His eyebrows rose, shock registering for just a minute on his face before his bronzed features settled somewhere between human and holy.
“That song was on the radio before the lights went out the other night. I’ve had it in my head ever since.” I inhaled, wood smoke, leather, and incense invading my senses. Funny, I’d never thought of those three things as so…intoxicating before now. “I was the only kid with Beatles posters on my wall in middle school. The day I graduated seminary, Fidel Castro unveiled a statue of John Lennon in Havana.” I snort-laughed at his admission, it was so unexpected.
“He praised Lennon and drove out the Jesuits. A rebel and a tyrant, Fidel was. It’s funny, I always thought that statue was a sign that I would go back someday.”
“Really?” I asked, feeling the tension that seemed ever-present easing slightly.
Bastien shrugged, the rugged lines of his face anchored in the warm firelight. He was beautiful in a weathered way.
“I still have plenty of family there. Sometimes I think I could do more good.” His shoulders eased back against the couch. My eyes fluttered closed, heart thundering as I sucked in a soft breath of leathery goodness.
“You do so much good here—the new day care program alone.” The one that’d been created when I’d shown up on his steps, poorer than a church mouse.
“The fact is, assignments for clergy
aren’t often more than a few years at a time. It’s usually only by special request, as in the case of Father Martin, that a priest could stay in any one parish for long. The worthy priest is an angel of purity in mind and body, a cherub of light and knowledge, a seraph of love and charity, an apostle of zeal in work and sanctity, a little God on earth in power and authority and patience.” His lips moved melodically as he spoke.

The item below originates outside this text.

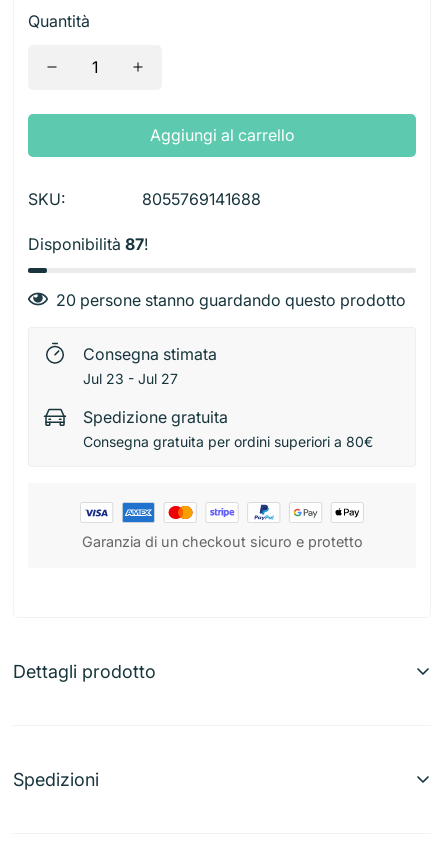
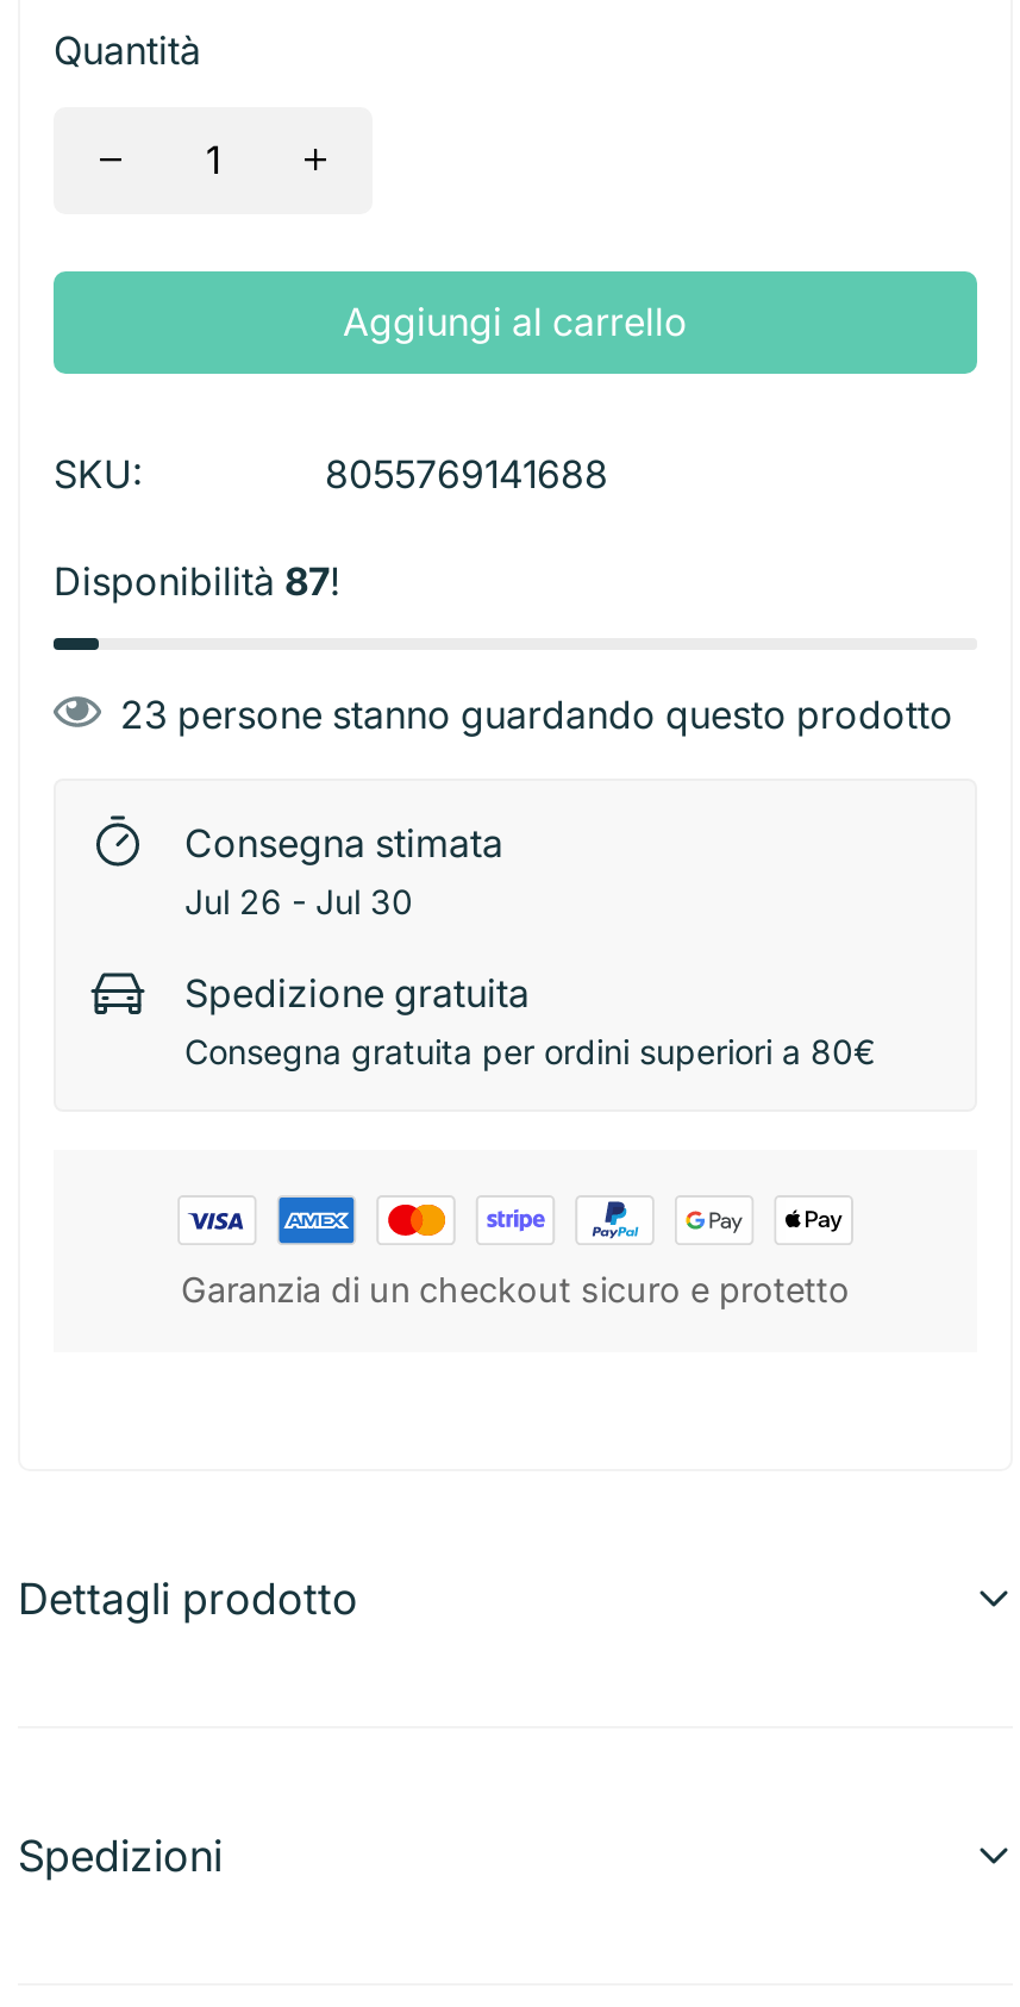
[56,290,406,310] 20 persone stanno guardando questo prodotto -> [120,689,953,737] 23 persone stanno guardando questo prodotto
[83,370,178,387] Jul 23 - Jul 27 -> [184,880,413,920] Jul 26 - Jul 30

“‘He is the living image of Christ in this world, of Christ watching, praying, preaching, working, weeping, going from town to town, from village to village, suffering, agonizing, sacrificing himself… He is the light of those who sit in darkness and in the shadow of death. He is the converter of sinners, the sanctifier of the just, the strength of the weak, the consolation of the afflicted, the treasure of the poor. He is the confusion of hell, the glory of heaven, the terror of demons, the joy of angels, the ruin of Satan’s kingdom, the establishment of Christ’s empire, and finally, an ornament of the Church.’
“We recited that before each meal all my years of seminary.” Bastien’s face was soft with peace, but something hollow lingered in the depths of his eyes. “I’ve gotten used to moving for my vocation, but it’s been nearly twenty years since I’ve been home.” His eyes followed licks of red and orange flame that threw embers from the wood stove. “I think I’d like to go back someday.”
Quiet moments fell softer than the snow outside.
Far from the palm trees and sandy beaches where he’d grown up.
I didn’t really think of Father Bastien Castaneda as anything other than a man of God, but I guess, as a man, he had desires framed outside of the Church.
“You still consider Cuba your home?” I asked.
He only shrugged. “Homeland, maybe.”
Silence hung, the air thick as Jack Frost etched up the windows around us. Closing us in. Hiding us.
“So, Castro was Team Lennon. I was always a Ringo girl myself.”